-- What to produce --
All records below should be repeated exactly, with the pictures left out.

....................

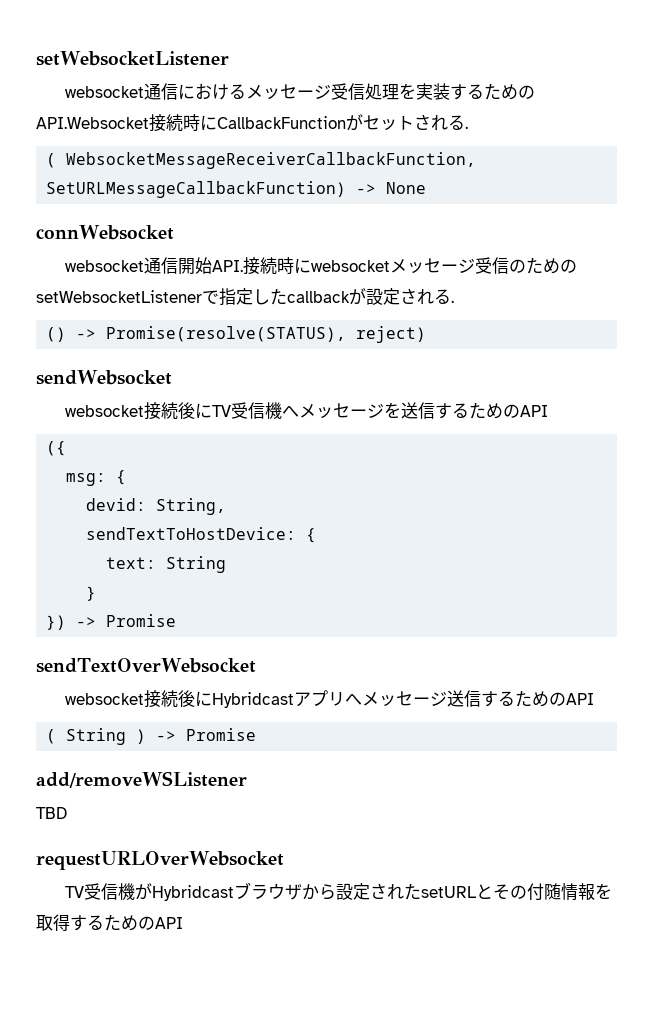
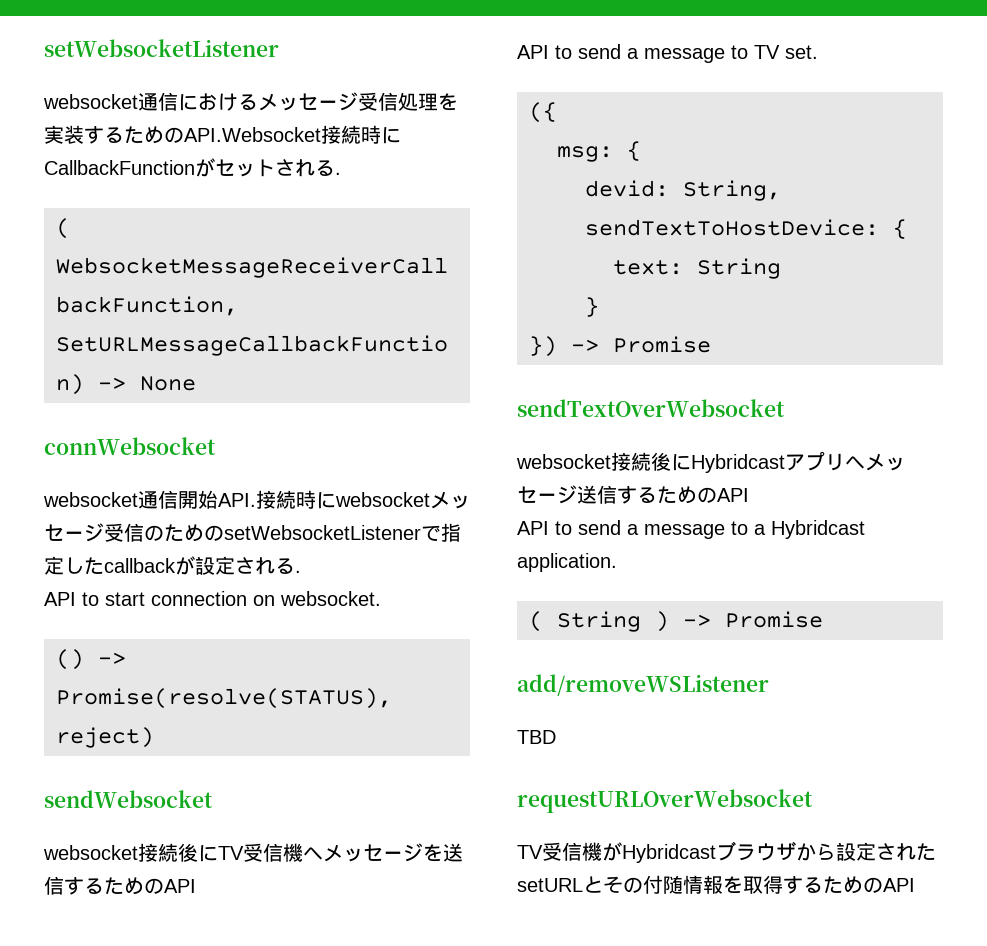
(454, 301) none -> [44,591,381,606] // API to start connection on websocket.
(549, 411) none -> [517,44,818,63] // API to send a message to TV set.
(595, 699) none -> [517,520,865,539] [517,553,617,572] // API to send a message to a Hybridcast application.

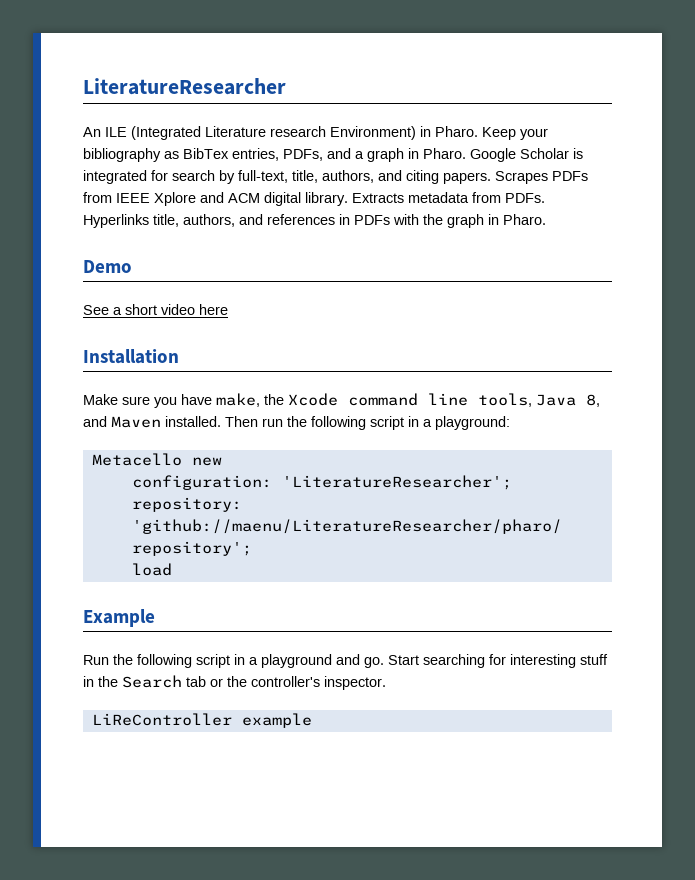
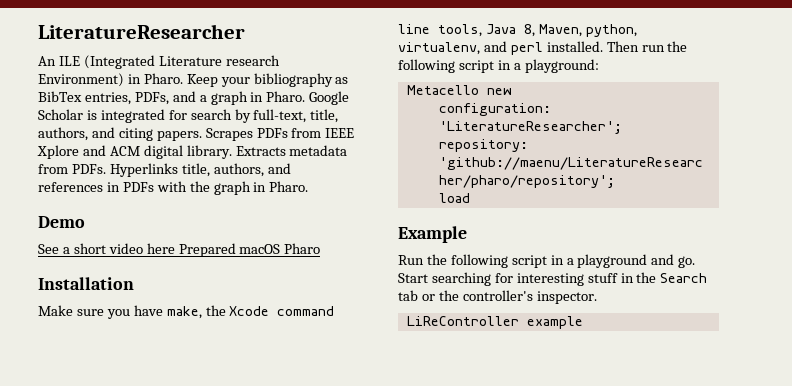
(228, 309) none -> [178,243,321,257] Prepared macOS Pharo
[83,416,161,428] and Maven -> [538,24,637,37] [398,41,543,55] Maven, python, virtualenv, and perl

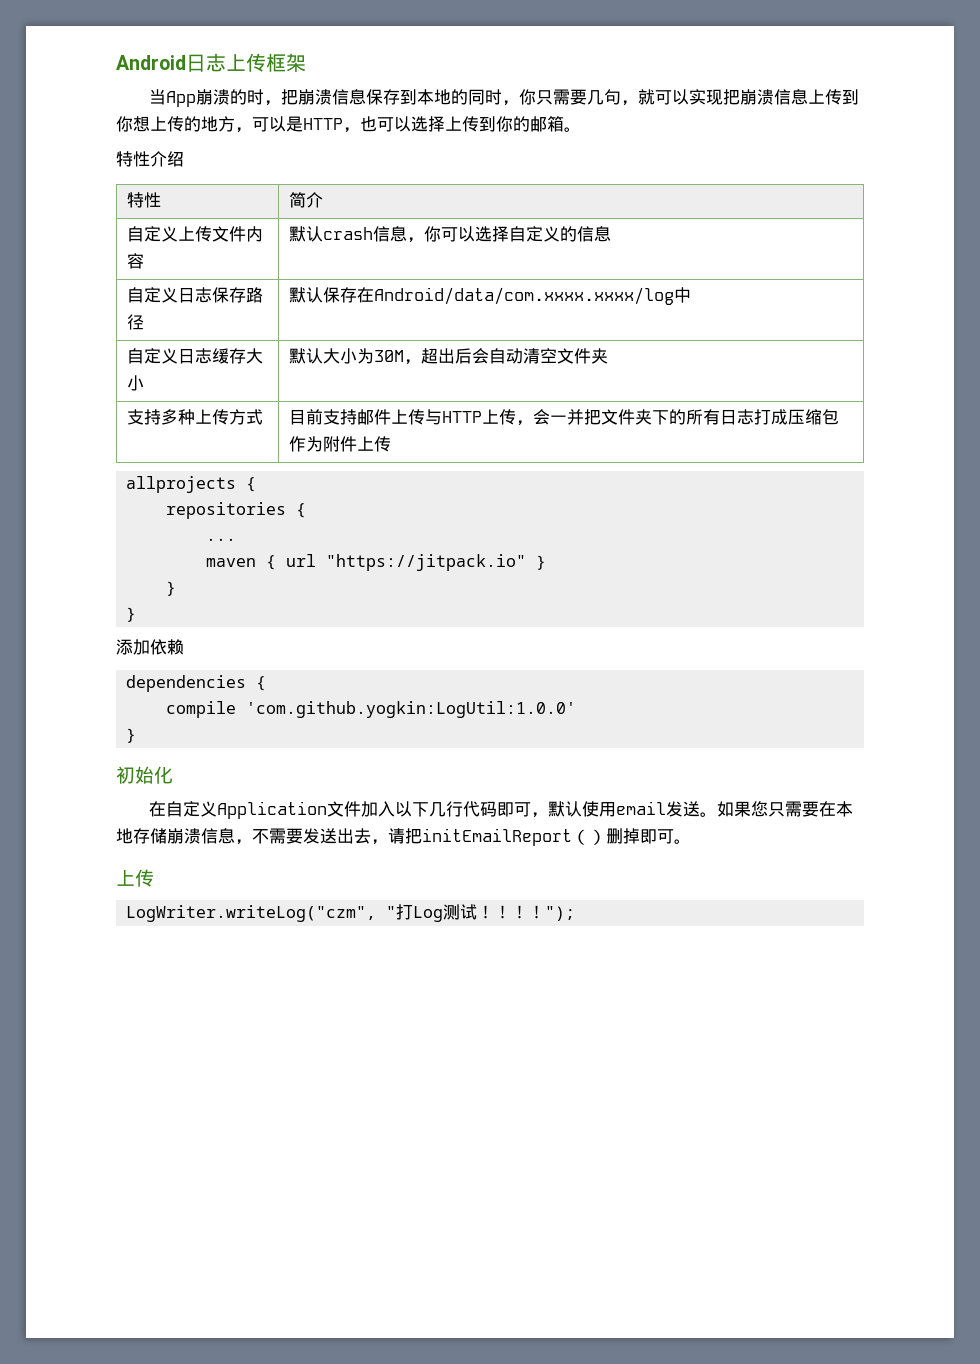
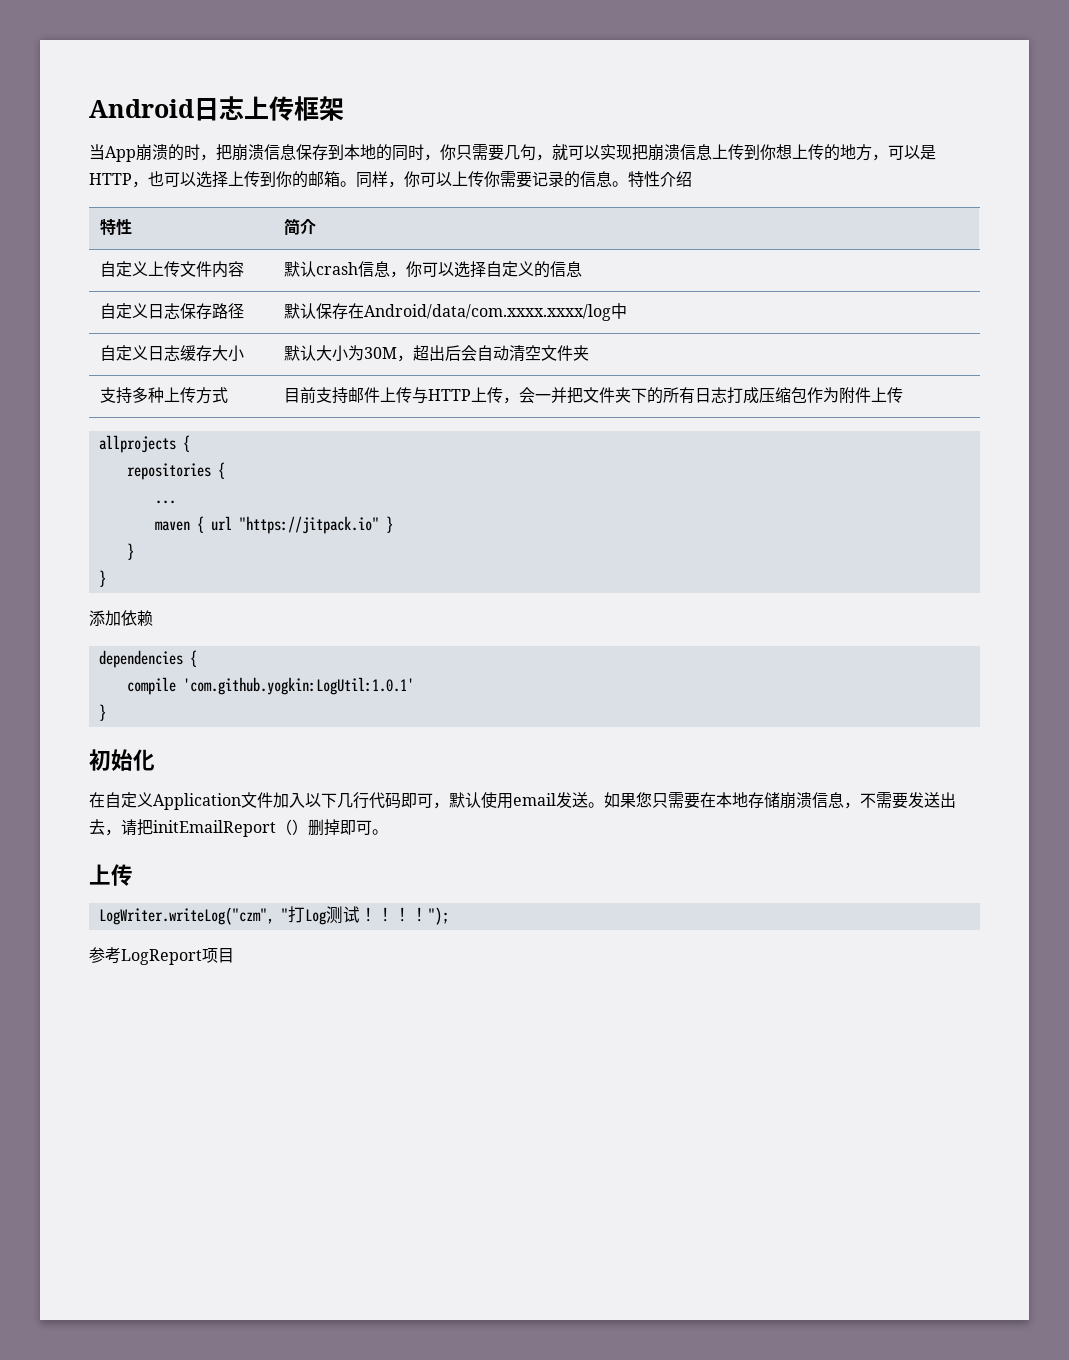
(581, 129) // -> [356,171,628,188] 同样，你可以上传你需要记录的信息。
[246,701,577,718] 'com.github.yogkin:LogUtil:1.0.0' -> [182,677,414,695] 'com.github.yogkin:LogUtil:1.0.1'
(576, 913) none -> [89,947,234,965] // 参考LogReport项目

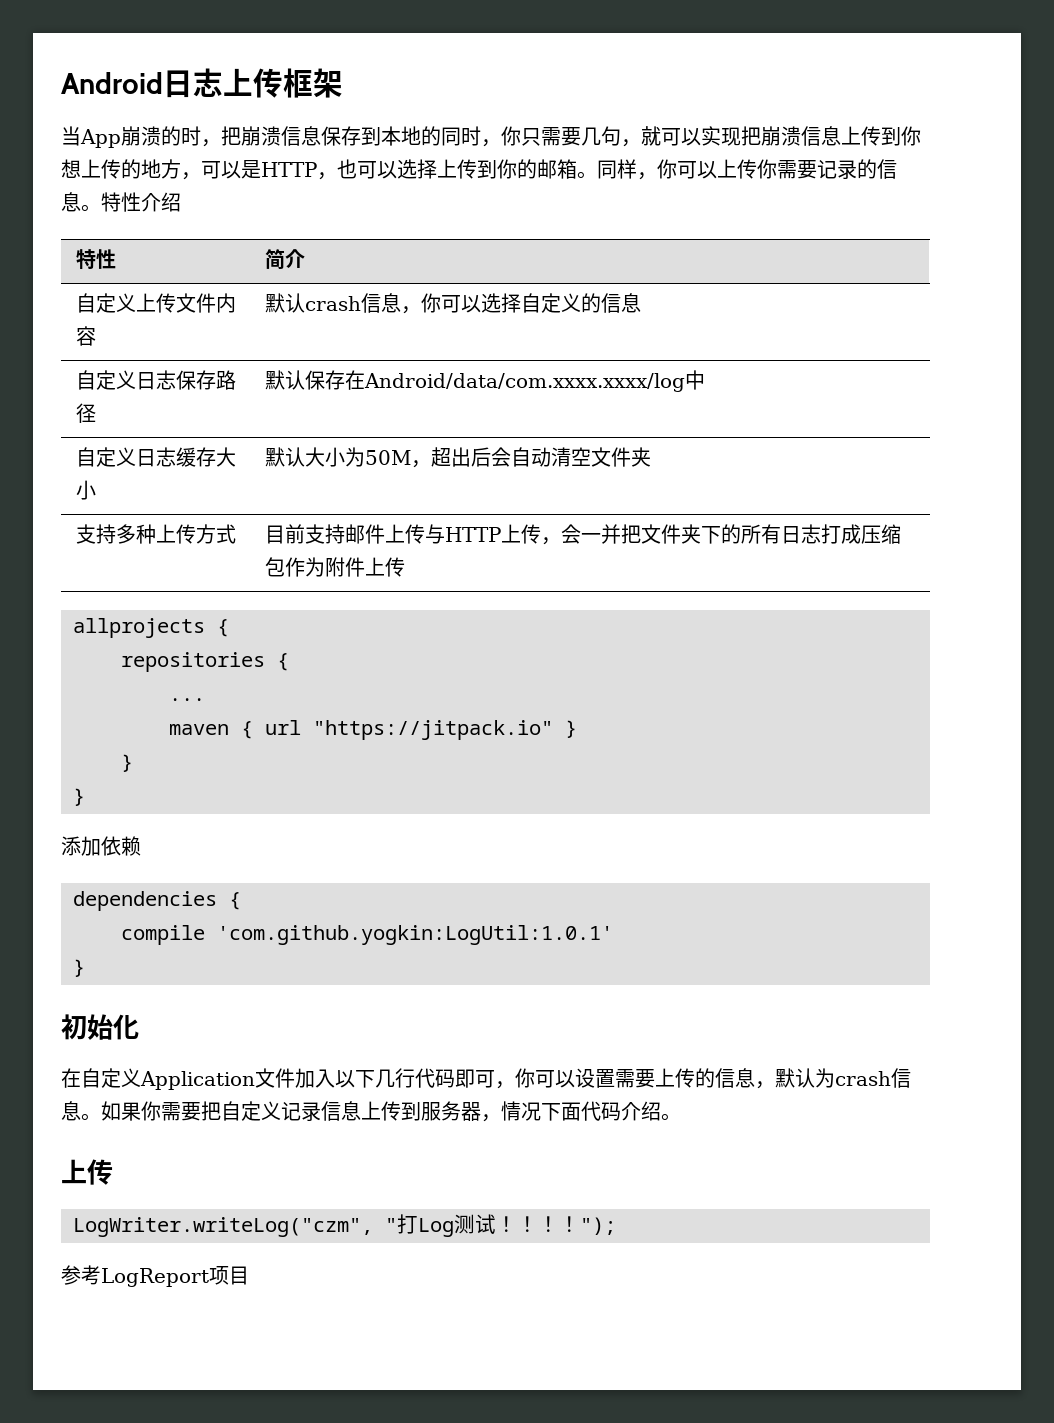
[364,347,398,359] 30M -> [364,450,411,465] 50M
[449,792,956,809] [89,819,372,837] 默认使用email发送。如果您只需要在本地存储崩溃信息，不需要发送出去，请把initEmailReport（）删掉即可 -> [515,1068,911,1089] [61,1101,661,1122] 你可以设置需要上传的信息，默认为crash信息。如果你需要把自定义记录信息上传到服务器，情况下面代码介绍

....................

-- Output below --
(454, 301) none -> [44,591,381,606] // API to start connection on websocket.
(549, 411) none -> [517,44,818,63] // API to send a message to TV set.
(595, 699) none -> [517,520,865,539] [517,553,617,572] // API to send a message to a Hybridcast application.

(228, 309) none -> [178,243,321,257] Prepared macOS Pharo
[83,416,161,428] and Maven -> [538,24,637,37] [398,41,543,55] Maven, python, virtualenv, and perl

(581, 129) // -> [356,171,628,188] 同样，你可以上传你需要记录的信息。
[246,701,577,718] 'com.github.yogkin:LogUtil:1.0.0' -> [182,677,414,695] 'com.github.yogkin:LogUtil:1.0.1'
(576, 913) none -> [89,947,234,965] // 参考LogReport项目

[364,347,398,359] 30M -> [364,450,411,465] 50M
[449,792,956,809] [89,819,372,837] 默认使用email发送。如果您只需要在本地存储崩溃信息，不需要发送出去，请把initEmailReport（）删掉即可 -> [515,1068,911,1089] [61,1101,661,1122] 你可以设置需要上传的信息，默认为crash信息。如果你需要把自定义记录信息上传到服务器，情况下面代码介绍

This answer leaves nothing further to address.